▶ **Source data**

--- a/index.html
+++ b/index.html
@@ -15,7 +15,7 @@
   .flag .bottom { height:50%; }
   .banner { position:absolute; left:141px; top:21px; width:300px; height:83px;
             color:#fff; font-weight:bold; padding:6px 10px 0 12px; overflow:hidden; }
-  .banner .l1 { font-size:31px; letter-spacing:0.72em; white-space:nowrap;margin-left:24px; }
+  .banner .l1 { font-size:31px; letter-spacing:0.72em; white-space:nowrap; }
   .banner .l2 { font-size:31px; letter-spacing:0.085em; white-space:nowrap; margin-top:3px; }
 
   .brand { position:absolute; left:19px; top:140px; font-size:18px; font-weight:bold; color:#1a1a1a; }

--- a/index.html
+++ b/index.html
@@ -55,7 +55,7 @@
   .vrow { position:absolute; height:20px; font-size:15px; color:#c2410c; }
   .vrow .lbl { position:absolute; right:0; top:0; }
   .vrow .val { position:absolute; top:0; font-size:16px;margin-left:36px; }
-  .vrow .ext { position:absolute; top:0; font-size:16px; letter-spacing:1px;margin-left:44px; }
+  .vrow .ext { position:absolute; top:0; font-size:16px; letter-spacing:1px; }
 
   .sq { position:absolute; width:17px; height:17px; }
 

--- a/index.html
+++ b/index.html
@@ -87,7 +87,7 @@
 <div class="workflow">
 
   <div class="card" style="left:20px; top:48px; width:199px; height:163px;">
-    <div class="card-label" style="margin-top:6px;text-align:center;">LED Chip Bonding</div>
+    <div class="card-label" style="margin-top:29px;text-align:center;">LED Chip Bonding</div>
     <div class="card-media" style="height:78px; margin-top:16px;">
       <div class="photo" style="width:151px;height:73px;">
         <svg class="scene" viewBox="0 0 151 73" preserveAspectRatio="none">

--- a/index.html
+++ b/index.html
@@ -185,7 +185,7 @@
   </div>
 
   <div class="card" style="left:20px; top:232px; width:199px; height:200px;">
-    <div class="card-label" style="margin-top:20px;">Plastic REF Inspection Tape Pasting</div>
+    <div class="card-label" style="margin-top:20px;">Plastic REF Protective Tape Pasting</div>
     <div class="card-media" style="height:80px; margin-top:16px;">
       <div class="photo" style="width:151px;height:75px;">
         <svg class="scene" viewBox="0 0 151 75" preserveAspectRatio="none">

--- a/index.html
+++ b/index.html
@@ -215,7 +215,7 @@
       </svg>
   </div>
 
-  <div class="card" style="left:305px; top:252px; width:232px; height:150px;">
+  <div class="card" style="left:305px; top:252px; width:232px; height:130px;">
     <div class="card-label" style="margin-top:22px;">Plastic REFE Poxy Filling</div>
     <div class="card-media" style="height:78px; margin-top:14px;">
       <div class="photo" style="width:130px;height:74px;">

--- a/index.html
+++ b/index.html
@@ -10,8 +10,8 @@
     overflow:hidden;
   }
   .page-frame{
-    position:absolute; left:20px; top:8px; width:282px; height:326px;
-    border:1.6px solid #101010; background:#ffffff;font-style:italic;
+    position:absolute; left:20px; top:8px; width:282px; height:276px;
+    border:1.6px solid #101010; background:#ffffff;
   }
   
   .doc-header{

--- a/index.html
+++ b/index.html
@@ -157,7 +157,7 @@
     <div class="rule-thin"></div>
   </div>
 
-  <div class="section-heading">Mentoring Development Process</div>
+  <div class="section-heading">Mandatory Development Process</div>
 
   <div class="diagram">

▶ **Your task**
The complete material should be output once more, word for word.

▶ **Output below**
--- a/index.html
+++ b/index.html
@@ -15,7 +15,7 @@
   .flag .bottom { height:50%; }
   .banner { position:absolute; left:141px; top:21px; width:300px; height:83px;
             color:#fff; font-weight:bold; padding:6px 10px 0 12px; overflow:hidden; }
-  .banner .l1 { font-size:31px; letter-spacing:0.72em; white-space:nowrap;margin-left:24px; }
+  .banner .l1 { font-size:31px; letter-spacing:0.72em; white-space:nowrap; }
   .banner .l2 { font-size:31px; letter-spacing:0.085em; white-space:nowrap; margin-top:3px; }
 
   .brand { position:absolute; left:19px; top:140px; font-size:18px; font-weight:bold; color:#1a1a1a; }

--- a/index.html
+++ b/index.html
@@ -55,7 +55,7 @@
   .vrow { position:absolute; height:20px; font-size:15px; color:#c2410c; }
   .vrow .lbl { position:absolute; right:0; top:0; }
   .vrow .val { position:absolute; top:0; font-size:16px;margin-left:36px; }
-  .vrow .ext { position:absolute; top:0; font-size:16px; letter-spacing:1px;margin-left:44px; }
+  .vrow .ext { position:absolute; top:0; font-size:16px; letter-spacing:1px; }
 
   .sq { position:absolute; width:17px; height:17px; }
 

--- a/index.html
+++ b/index.html
@@ -87,7 +87,7 @@
 <div class="workflow">
 
   <div class="card" style="left:20px; top:48px; width:199px; height:163px;">
-    <div class="card-label" style="margin-top:6px;text-align:center;">LED Chip Bonding</div>
+    <div class="card-label" style="margin-top:29px;text-align:center;">LED Chip Bonding</div>
     <div class="card-media" style="height:78px; margin-top:16px;">
       <div class="photo" style="width:151px;height:73px;">
         <svg class="scene" viewBox="0 0 151 73" preserveAspectRatio="none">

--- a/index.html
+++ b/index.html
@@ -185,7 +185,7 @@
   </div>
 
   <div class="card" style="left:20px; top:232px; width:199px; height:200px;">
-    <div class="card-label" style="margin-top:20px;">Plastic REF Inspection Tape Pasting</div>
+    <div class="card-label" style="margin-top:20px;">Plastic REF Protective Tape Pasting</div>
     <div class="card-media" style="height:80px; margin-top:16px;">
       <div class="photo" style="width:151px;height:75px;">
         <svg class="scene" viewBox="0 0 151 75" preserveAspectRatio="none">

--- a/index.html
+++ b/index.html
@@ -215,7 +215,7 @@
       </svg>
   </div>
 
-  <div class="card" style="left:305px; top:252px; width:232px; height:150px;">
+  <div class="card" style="left:305px; top:252px; width:232px; height:130px;">
     <div class="card-label" style="margin-top:22px;">Plastic REFE Poxy Filling</div>
     <div class="card-media" style="height:78px; margin-top:14px;">
       <div class="photo" style="width:130px;height:74px;">

--- a/index.html
+++ b/index.html
@@ -10,8 +10,8 @@
     overflow:hidden;
   }
   .page-frame{
-    position:absolute; left:20px; top:8px; width:282px; height:326px;
-    border:1.6px solid #101010; background:#ffffff;font-style:italic;
+    position:absolute; left:20px; top:8px; width:282px; height:276px;
+    border:1.6px solid #101010; background:#ffffff;
   }
   
   .doc-header{

--- a/index.html
+++ b/index.html
@@ -157,7 +157,7 @@
     <div class="rule-thin"></div>
   </div>
 
-  <div class="section-heading">Mentoring Development Process</div>
+  <div class="section-heading">Mandatory Development Process</div>
 
   <div class="diagram">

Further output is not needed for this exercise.